Download or read book Democratic Transformation and the Vernacular Public Arena in India written by Taberez Ahmed Neyazi and published by Routledge. This book was released on 2014-07-11 with total page 238 pages. Available in PDF, EPUB and Kindle. Book excerpt: Since the structural change in Indian society that began in the 1990s - the result of the liberalisation of the economy, devolution of power, and decentralisation of the government–an unprecedented, democratic transformation has been taking place. This has caused the emergence of unexpected coalitions and alliances across diverse castes, classes, and religious groups according to the issues involved. In this volume, we intend to understand this deepening of democracy by employing a new analytical framework of the 'vernacular public arena' where negotiations, dialogues, debates, and contestations occur among 'vernacular publics'. This reflects the profound changes in Indian democracy as diverse social groups, including dalits, adivasis, and Other Backward Classes; minorities, women; individuals from rural areas, towns, and cities; the poor and the new middle classes–the 'vernacular publics'–participate in new ways in India’s public life. This participation is not confined to electoral politics, but has extended to the public arenas in which these groups have begun to raise their voice publicly and to negotiate and engage in dialogue with each other and the wider world. Contributors demonstrate that the participation of vernacular publics has resulted in the broadening of Indian democracy itself which focuses on the ways of governance, improving people’s lives, life chances, and living environments. An original, comprehensive study that furthers our understanding of the unfolding political dynamism and the complex reshuffling and reassembling taking place in Indian society and politics, this book will be relevant to academics with an interest in South Asian Studies from a variety of disciplines, including Political Science, Sociology, Anthropology, and Media Studies. The Open Access version of this book, available at http://www.taylorfrancis.com, has been made available under a Creative Commons Attribution-Non Commercial-No Derivatives 4.0 license.

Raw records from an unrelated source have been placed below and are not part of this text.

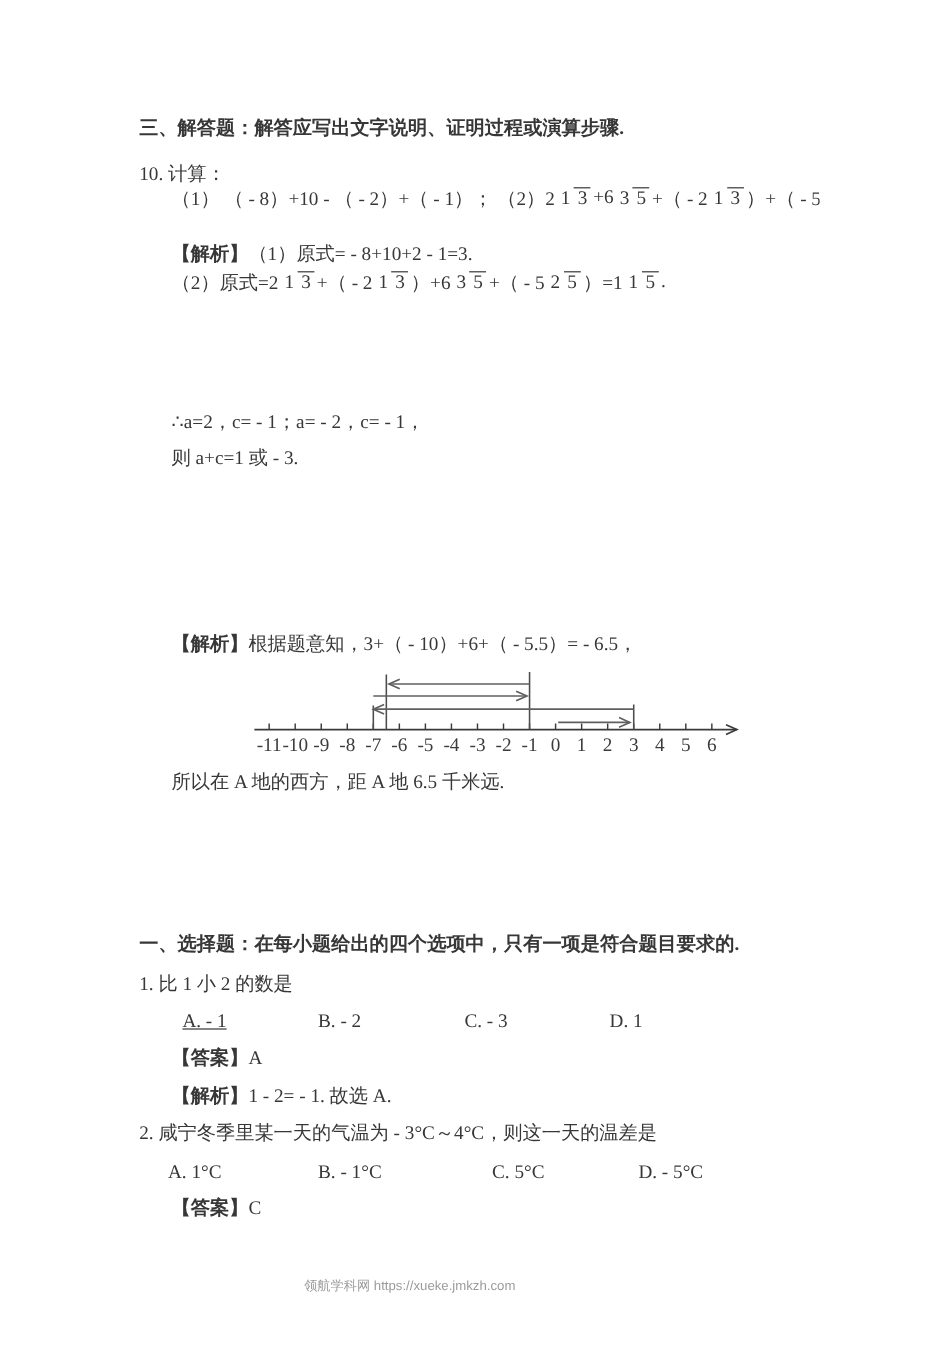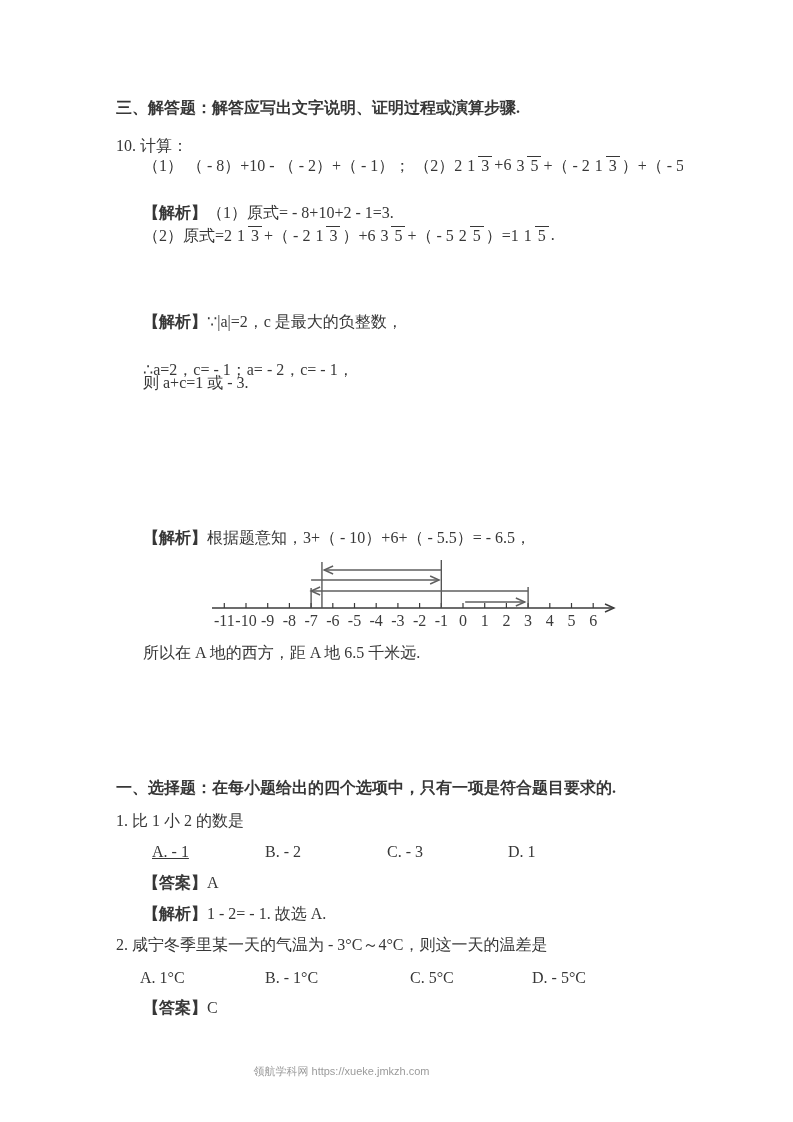--- a/index.html
+++ b/index.html
@@ -58,7 +58,6 @@
     </div>
 
 
-  <div class="line" style="left:143px;top:312px;"><span class="tag">【解析】</span><span>∵|a|=2，c 是最大的负整数，</span></div>
 
   <div class="line" style="left:143px;top:343px;margin-top:17px;">∴a=2，c= - 1；a= - 2，c= - 1，</div>
 

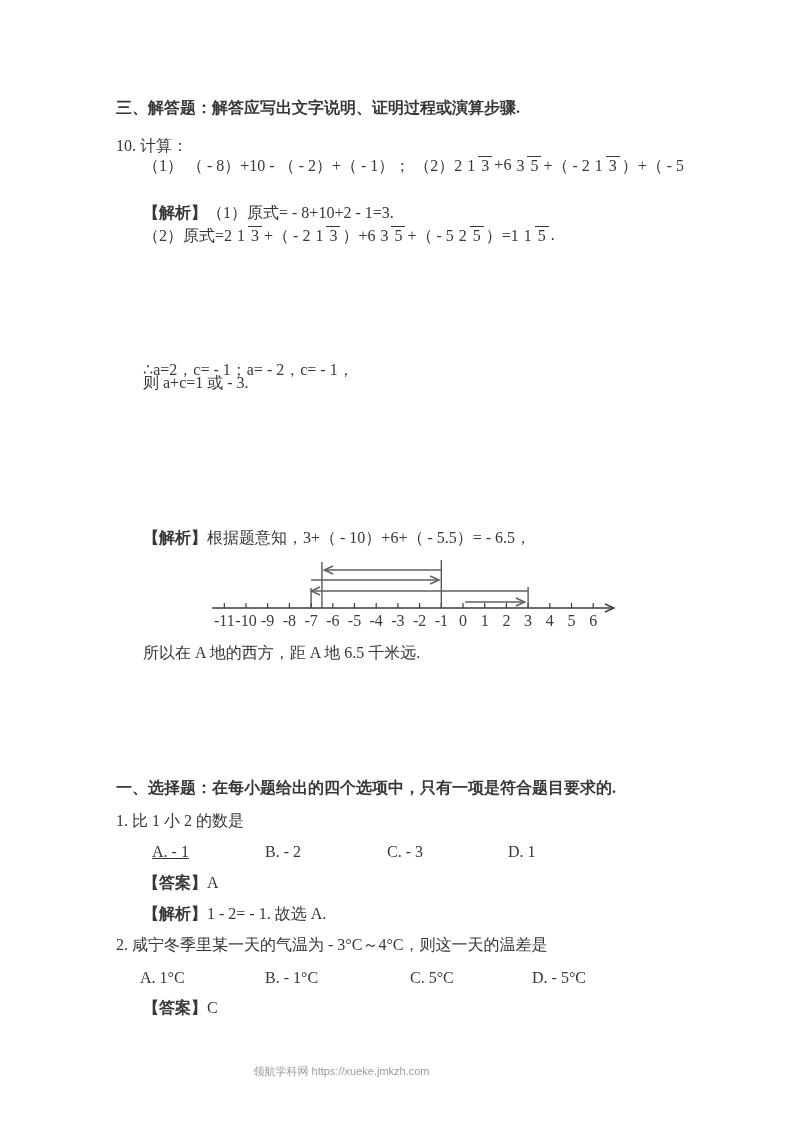--- a/index.html
+++ b/index.html
@@ -59,7 +59,7 @@
 
 
 
-  <div class="line" style="left:143px;top:343px;margin-top:17px;">∴a=2，c= - 1；a= - 2，c= - 1，</div>
+  <div class="line" style="left:143px;top:343px;">∴a=2，c= - 1；a= - 2，c= - 1，</div>
 
   <div class="line" style="left:143px;top:373px;">则 a+c=1 或 - 3.</div>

Book India and the British Empire

Download or read book India and the British Empire written by Douglas M. Peers and published by Oxford University Press. This book was released on 2017-02-09 with total page 518 pages. Available in PDF, EPUB and Kindle. Book excerpt: South Asian History has enjoyed a remarkable renaissance over the past thirty years. Its historians are not only producing new ways of thinking about the imperial impact and legacy on South Asia, but also helping to reshape the study of imperial history in general. The essays in this collection address a number of these important developments, delineating not only the complicated interplay between imperial rulers and their subjects in India, but also illuminating the economic, political, environmental, social, cultural, ideological, and intellectual contexts which informed, and were in turn informed by, these interactions. Particular attention is paid to a cluster of binary oppositions that have hitherto framed South Asian history, namely colonizer/colonized, imperialism/nationalism, and modernity/tradition, and how new analytical frameworks are emerging which enable us to think beyond the constraints imposed by these binaries. Closer attention to regional dynamics as well as to wider global forces has enriched our understanding of the history of South Asia within a wider imperial matrix. Previous impressions of all-powerful imperialism, with the capacity to reshape all before it, for good or ill, are rejected in favour of a much more nuanced image of imperialism in India that acknowledges the impact as well as the intentions of colonialism, but within a much more complicated historical landscape where other processes are at work.